Elijah’s jaw clenched. He said nothing.

“Admit why you broke up with me!” Bernard jabbed a finger in my direction. My head snapped up. Huh? “Your best friend who you spend every waking moment with.”

I wasn’t comfortable being the topic of their argument…or breakup. I might’ve been secretly in love with Elijah, but I’d never acted on my feelings. Never dipped a toe into territory it had no business being in. If it wouldn’t draw everyone’s attention, I would’ve gotten up and walked out.
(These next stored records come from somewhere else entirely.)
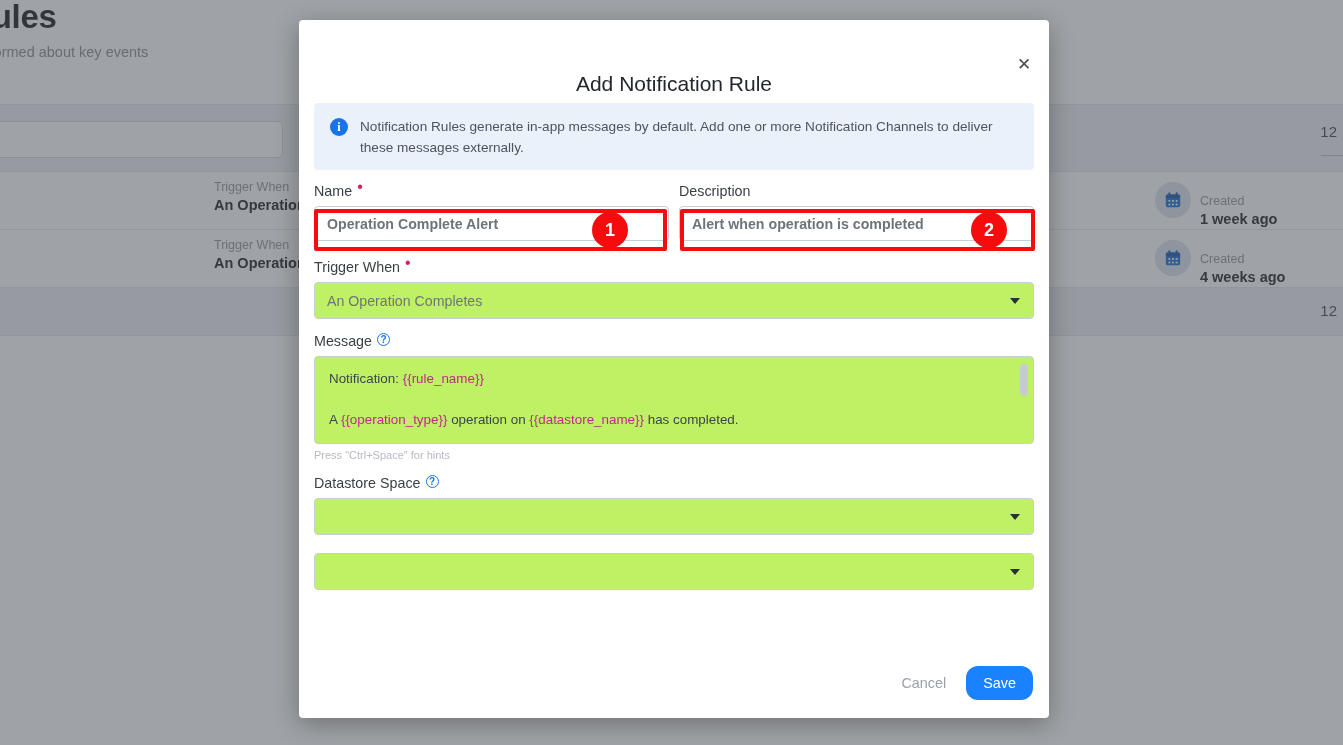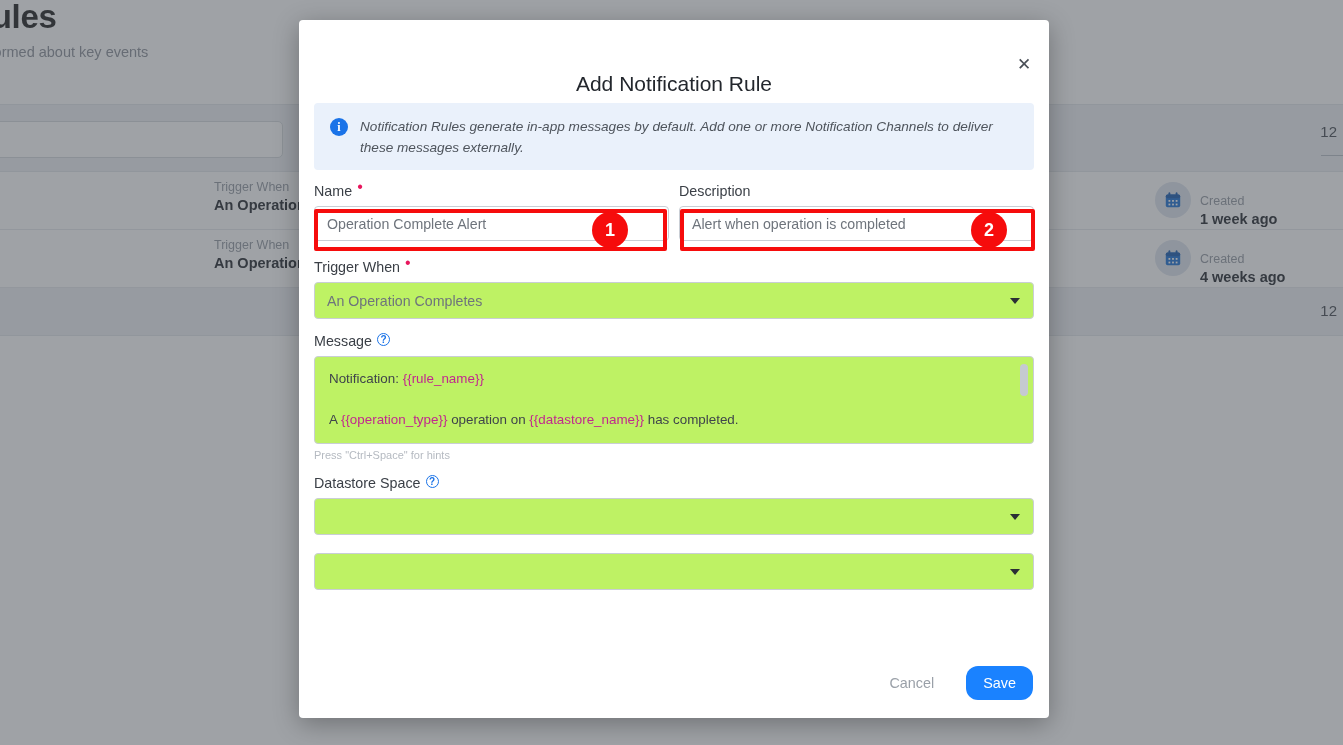"Notification Rules generate in-app" .info-text { font-style: italic -> none }
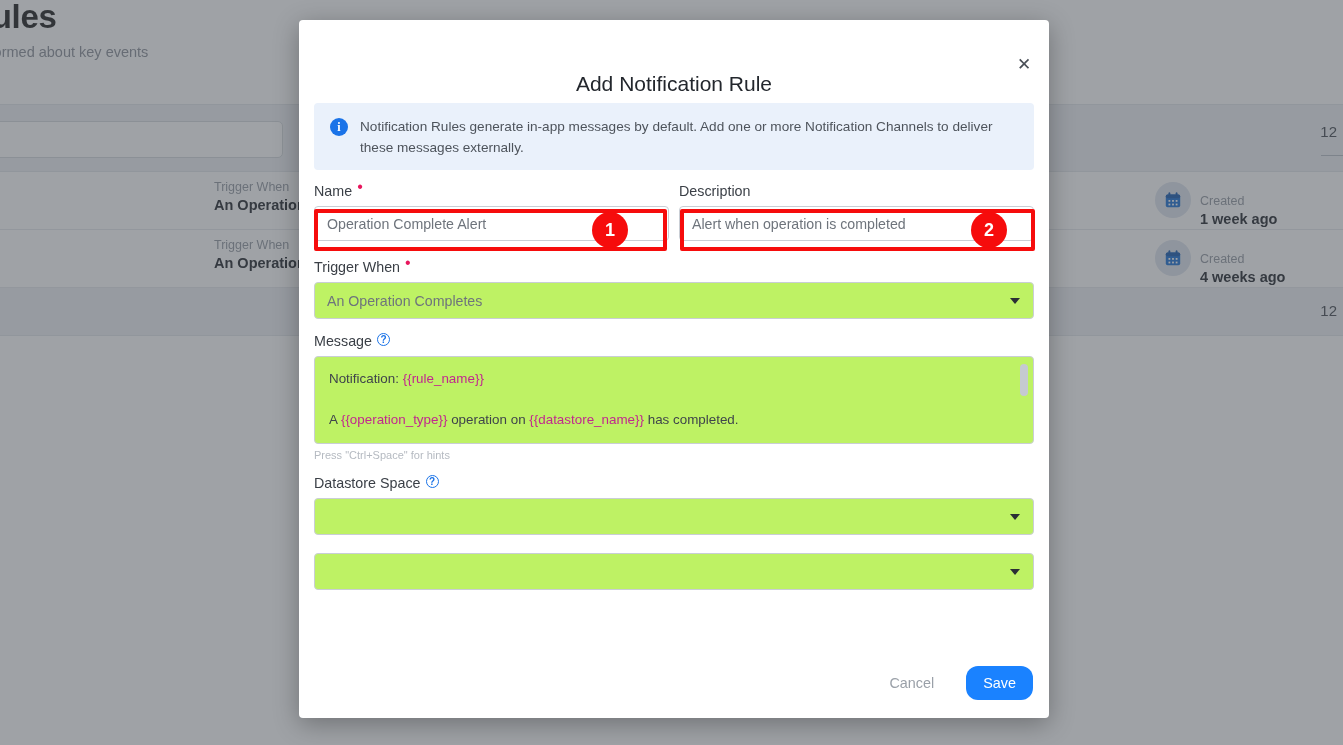"Operation Complete Alert" .txtinput { font-weight: none -> bold }
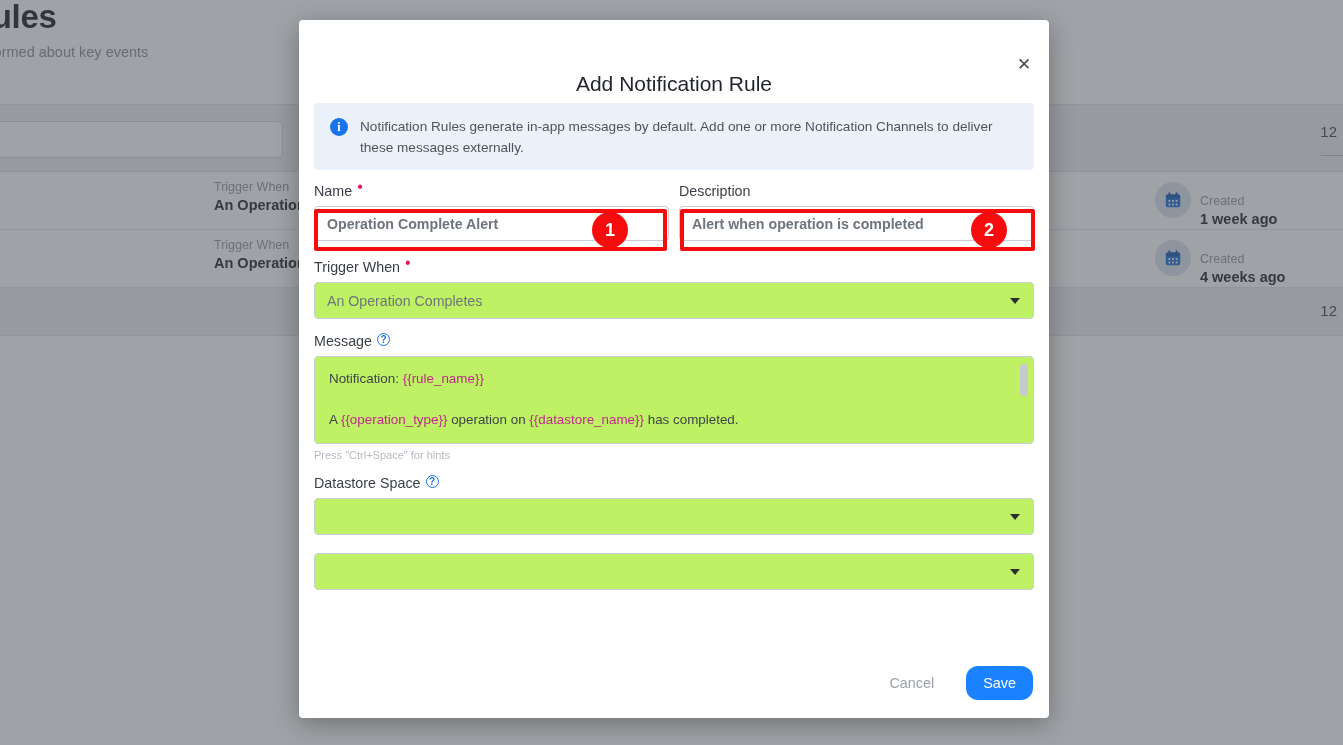"Cancel" .footer { gap: 18px -> 6px }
I didn’t like how a few eyes cut toward me, like I was some kind of homewrecker.

“Just admit you’re in love with him!”

“Enough!” Elijah glanced away, nostrils flaring.

What? My eyebrows shot up. Part of me wanted to disappear, to sink through the floor and never resurface. Another part, smaller, uglier, wondered if any of it was true.

“Bernard.” Elijah stood slowly, his movements controlled.

Bernard stepped closer, his face contorting. “I’m not going to let you pretend I don’t exist.”

He was giving off hella Fatal Attraction vibes. I just hope he didn’t—Bernard lunged toward me, hands outstretched like he meant to grab my collar or shove me. Chair legs scraped against the floor. Someone gasped.

I gasped right along with them. This couldn’t be happening. It was insane.

But Elijah was faster. He caught Bernard’s wrist mid-motion, stopping him cold. No violence in the movement. Just an immovable body of leashed fury.

“Don’t.” The word was barely above a whisper, but it carried the weight of something dangerous. Elijah’s eyes had gone flat, his expression carved from stone. “Don’t you ever fucking try to touch him.”